# Where does double Double Stick training fit in



## Mark Lynn (Jul 9, 2005)

I was working with my main workout partner today and we got discussing double stick training.  He was wondering what priority double stick training takes in Arnis.  As we discussed it I got thinking that I would post his question and see if anyone cares to discuss it here.

1) Where does double stick training fit into your training, or teaching if at all?

2) How much do you do?  Or what emphasis do you place on it?

For my self I like to start out a student with DS training for at least a month or so because I believe it helps the student in several different ways.
1) Good coordination or skill type drills.
2) The basic Sinawali type patterns help teach basic fighting combinations that can be applied in several different weapon areas.
3) I also use it as a platform to teach basic disarm concepts and skills.  If a student can wrap an arm with a two foot stick in their hand, then doing it with a knife or empty hand is a breeze   
4) Good confidence builer and it's fun.

What I normally teach to the beginner student is the following
1) Sinawali drills: Single Sinawali Standard and Advanced, Chambered Single Sinawali (Standard and Advanced), X Pattern, Double Sinawali (All high or Heaven, Standard, Earth or all low).
2) GM Ernesto Presas's 14 count feeding pattern, and the four combative responses hitting with the stick and with the butt (Punyo).
3) Using different counts (angles of attack) of the 14 count feeding drill as a basis for teaching 3 disarms.

GM Remy in the camps that I attended 1995 and on didn't do much DS, compared to GM Ernesto who teaches a lot more.  I asked GM Remy once about why he didn't teach that much Double Stick or Stick and Knife and he told me it wasn't applicable to today's society (nobody fights with two sticks in America). 

Any thoughts or input?

Mark


----------



## Tgace (Jul 9, 2005)

Hell, you dont see many people fight with any "sticks" in America. Maybe the odd pool cue, tire iron or broom handle, but even then rarely. IMO, the value of stick training is that the motions translate to anything (or nothing) that you hold in your hand as a weapon. Unless you walk the street with a rattan or a cane, the odds of finding a "stick" when walking the mall are slim.

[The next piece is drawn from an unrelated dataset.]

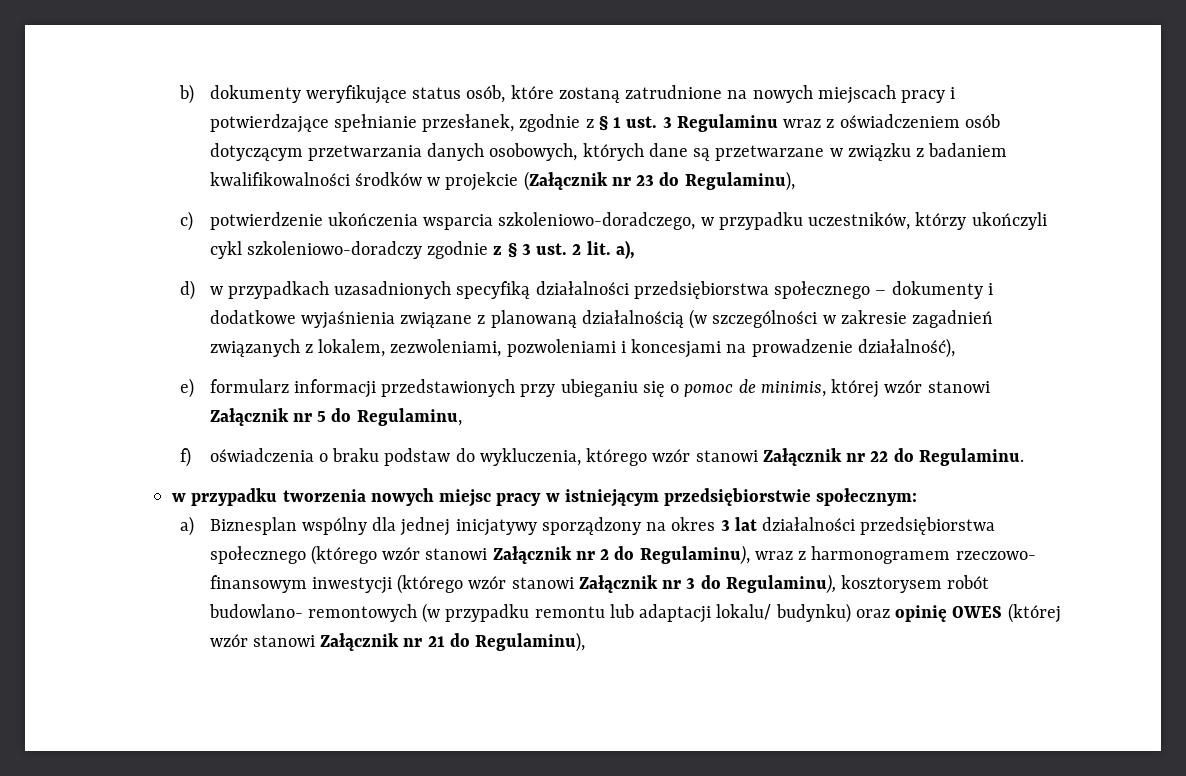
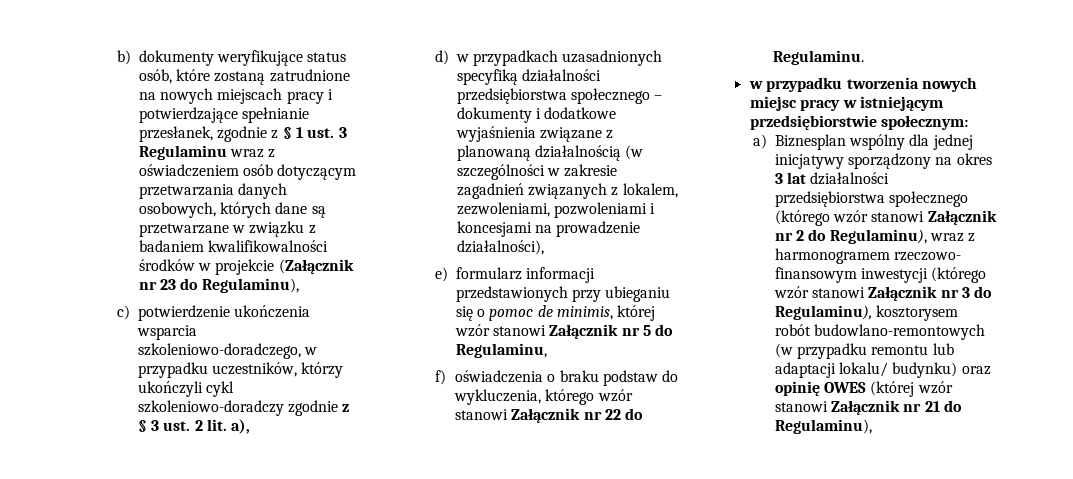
- d) w przypadkach uzasadnionych specyfiką działalności przedsiębiorstwa społecznego – dokumenty i dodatkowe wyjaśnienia związane z planowaną działalnością (w szczególności w zakresie zagadnień związanych z lokalem, zezwoleniami, pozwoleniami i koncesjami na prowadzenie działalność),
+ d) w przypadkach uzasadnionych specyfiką działalności przedsiębiorstwa społecznego – dokumenty i dodatkowe wyjaśnienia związane z planowaną działalnością (w szczególności w zakresie zagadnień związanych z lokalem, zezwoleniami, pozwoleniami i koncesjami na prowadzenie działalności),
- a) Biznesplan wspólny dla jednej inicjatywy sporządzony na okres 3 lat działalności przedsiębiorstwa społecznego (którego wzór stanowi Załącznik nr 2 do Regulaminu), wraz z harmonogramem rzeczowo- finansowym inwestycji (którego wzór stanowi Załącznik nr 3 do Regulaminu), kosztorysem robót budowlano- remontowych (w przypadku remontu lub adaptacji lokalu/ budynku) oraz opinię OWES (której wzór stanowi Załącznik nr 21 do Regulaminu),
+ a) Biznesplan wspólny dla jednej inicjatywy sporządzony na okres 3 lat działalności przedsiębiorstwa społecznego (którego wzór stanowi Załącznik nr 2 do Regulaminu), wraz z harmonogramem rzeczowo- finansowym inwestycji (którego wzór stanowi Załącznik nr 3 do Regulaminu), kosztorysem robót budowlano-remontowych (w przypadku remontu lub adaptacji lokalu/ budynku) oraz opinię OWES (której wzór stanowi Załącznik nr 21 do Regulaminu),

I like the double stick stuff because it helps fight that "one armed fighter" syndrome you see when people only focus on one hand....


----------



## MJS (Jul 9, 2005)

One of the beauties of Arnis, is that everything that can be done with a stick, can be translated into empty hand.  The same applies with the double stick patterns.  While double siniwali may not look exactly the same without the 2 sticks in hand, the concepts are still there and can be applied.

Mike


----------



## silatman (Jul 10, 2005)

Double stick can be utilized if the stick is retained after a disarm. 
It looks pretty flash too , to the uninitiated.


----------



## Rich Parsons (Jul 10, 2005)

The Boar Man said:
			
		

> I was working with my main workout partner today and we got discussing double stick training.  He was wondering what priority double stick training takes in Arnis.  As we discussed it I got thinking that I would post his question and see if anyone cares to discuss it here.
> 
> 1) Where does double stick training fit into your training, or teaching if at all?



I teach it and it fits into the work out, coordination, and overall combat effective portions of the art.



			
				The Boar Man said:
			
		

> 2) How much do you do?  Or what emphasis do you place on it?



Our Club teachs the Sinawalis, as well as the disarms, and the flow, and . . ., . You get the point, the double stick gets put into with the rest of the system. I will agree that single stick, gets a slight higher priority, but the double stick is still a requirement, and must be given time, as it should. We also teach the special strikes with two canes as well.



			
				The Boar Man said:
			
		

> For my self I like to start out a student with DS training for at least a month or so because I believe it helps the student in several different ways.
> 
> 1) Good coordination or skill type drills.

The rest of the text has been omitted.